I absolutely reject the notion that tax on soda or other potentially-addictive
substances are a punishment of the consumer for poor moral choices. Making
sugar expensive is simply an effective strategy to lower consumption by
shifting the equilibrium point for consumer purchases.

We have a family friend that's disabled, she's an adult but only able to read
around a 4th grade level. She's seen her grandmother die of diabetes, her mom
has it too and the friend herself is fat. But notwithstanding the healthy food
we give her when she visits or stays with us, and no matter how many times we
remind her about how to choose between different kinds of food, if she goes
into a store on her own and has money she's more likely than not to buy 2
quart bottles of soda and drink one of them immediately.

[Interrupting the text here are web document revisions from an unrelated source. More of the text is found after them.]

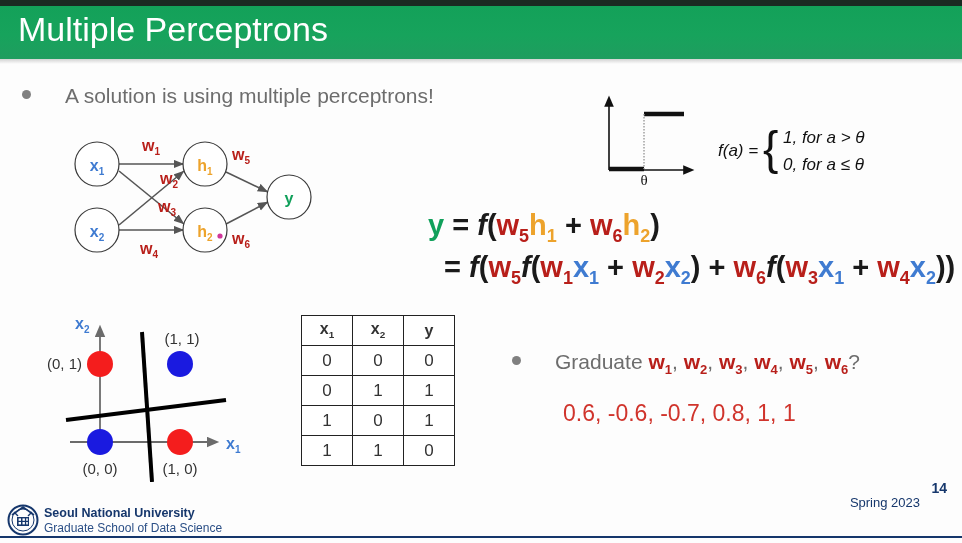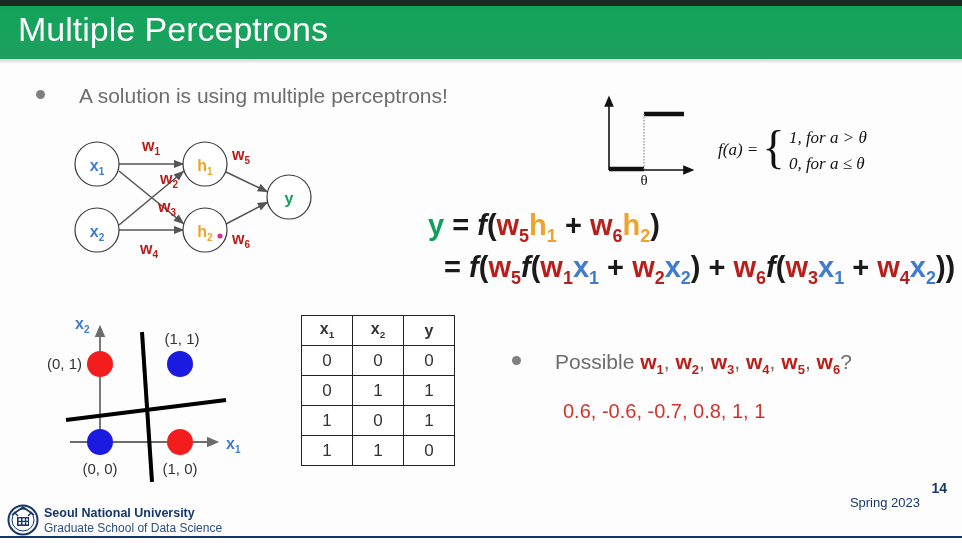"A solution is using multiple" #bullet-1 { left: 36px -> 22px }
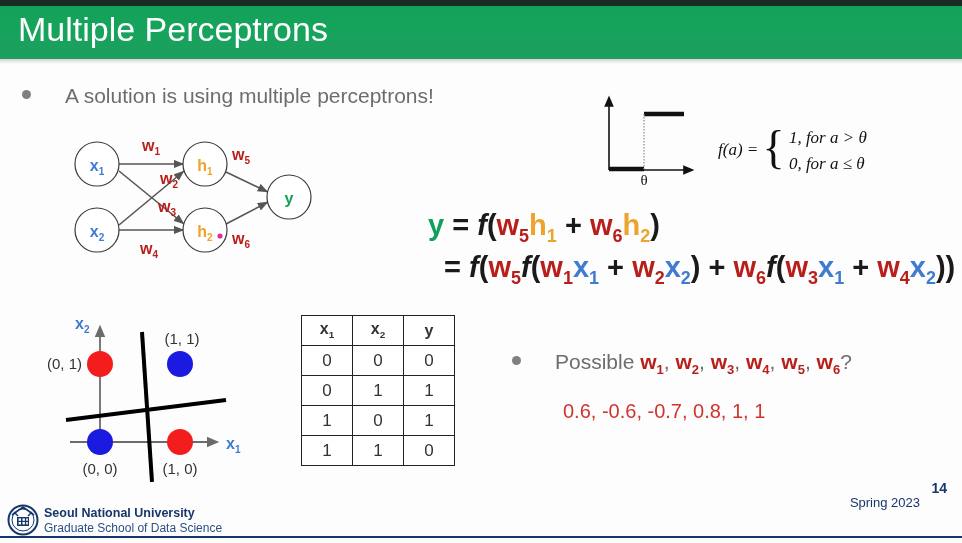"f(a) = {" #stepfn-formula { font-family: Liberation Serif, serif -> none }
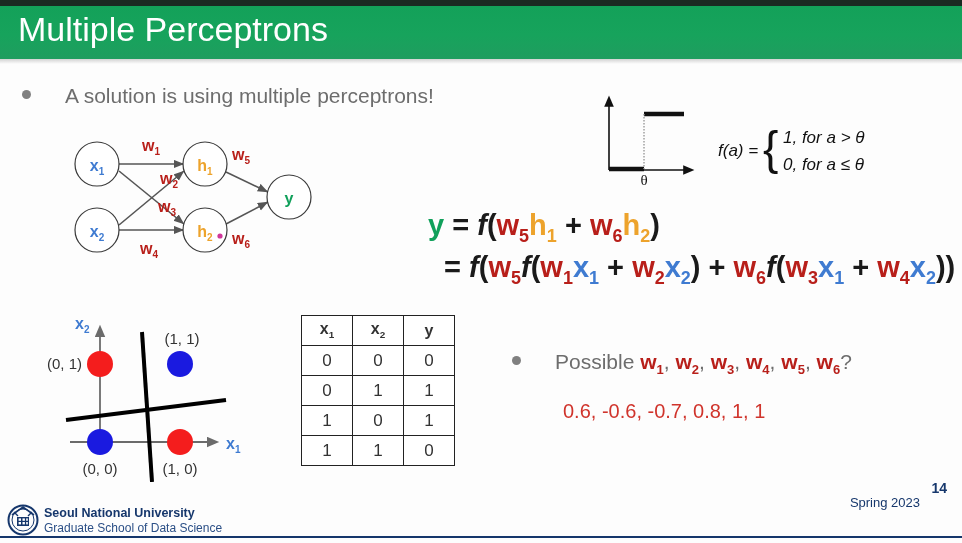"Possible" span { text: Possible -> Graduate }
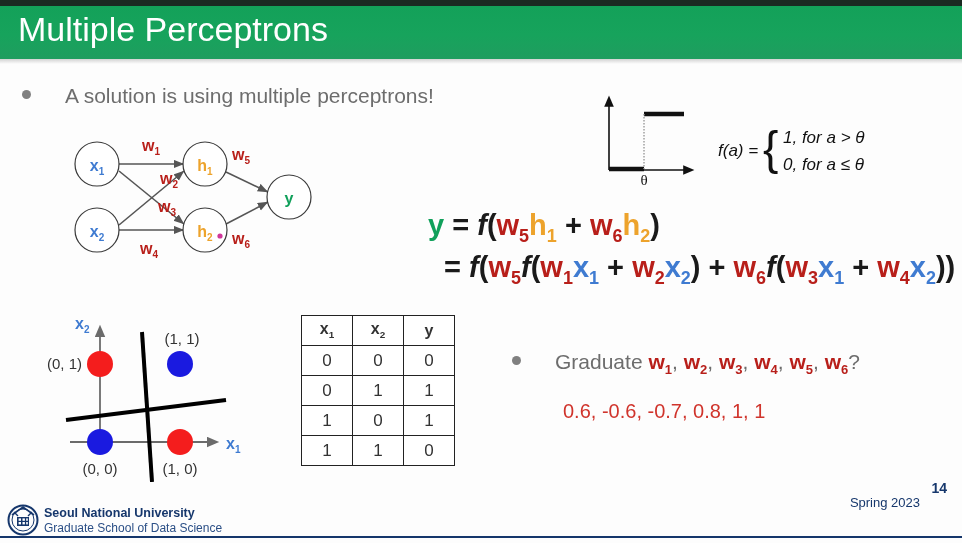"0.6, -0.6, -0.7, 0.8, 1," #weights-answer { font-size: 20px -> 23px }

It's really hard for some people, especially kids, to resist getting jacked up
on sugar. The younger they do so the more likely they are to develop lifelong
eating habits that are going to give them painful and expensive medical
problems and send them into an early grave. There's no moral component
involved at the consumption end for me because many people are just not smart
enough to carry around the idea of healthy eating and to choose it over the
marketing signals that surround them. The younger they get exposed to an
addictive substance, the more difficulty they're likely to have resisting the
temptation to consume it.

I am utterly indifferent to the economic situation of shareholders in the crap
food industry. They don't have a right to make money out of people; it's
usually _the suppliers_ who make the moral argument about consumers needing to
make healthy choices and tax being a horrible punishment. That's just an
attempt to shift the entire burden of responsibility onto consumers at the
same time that the suppliers are spending a fortune on marketing to kids.
Frankly most of the drug dealers I've met in my life had more of a moral
center than the professional lobbying and marketing people I've known.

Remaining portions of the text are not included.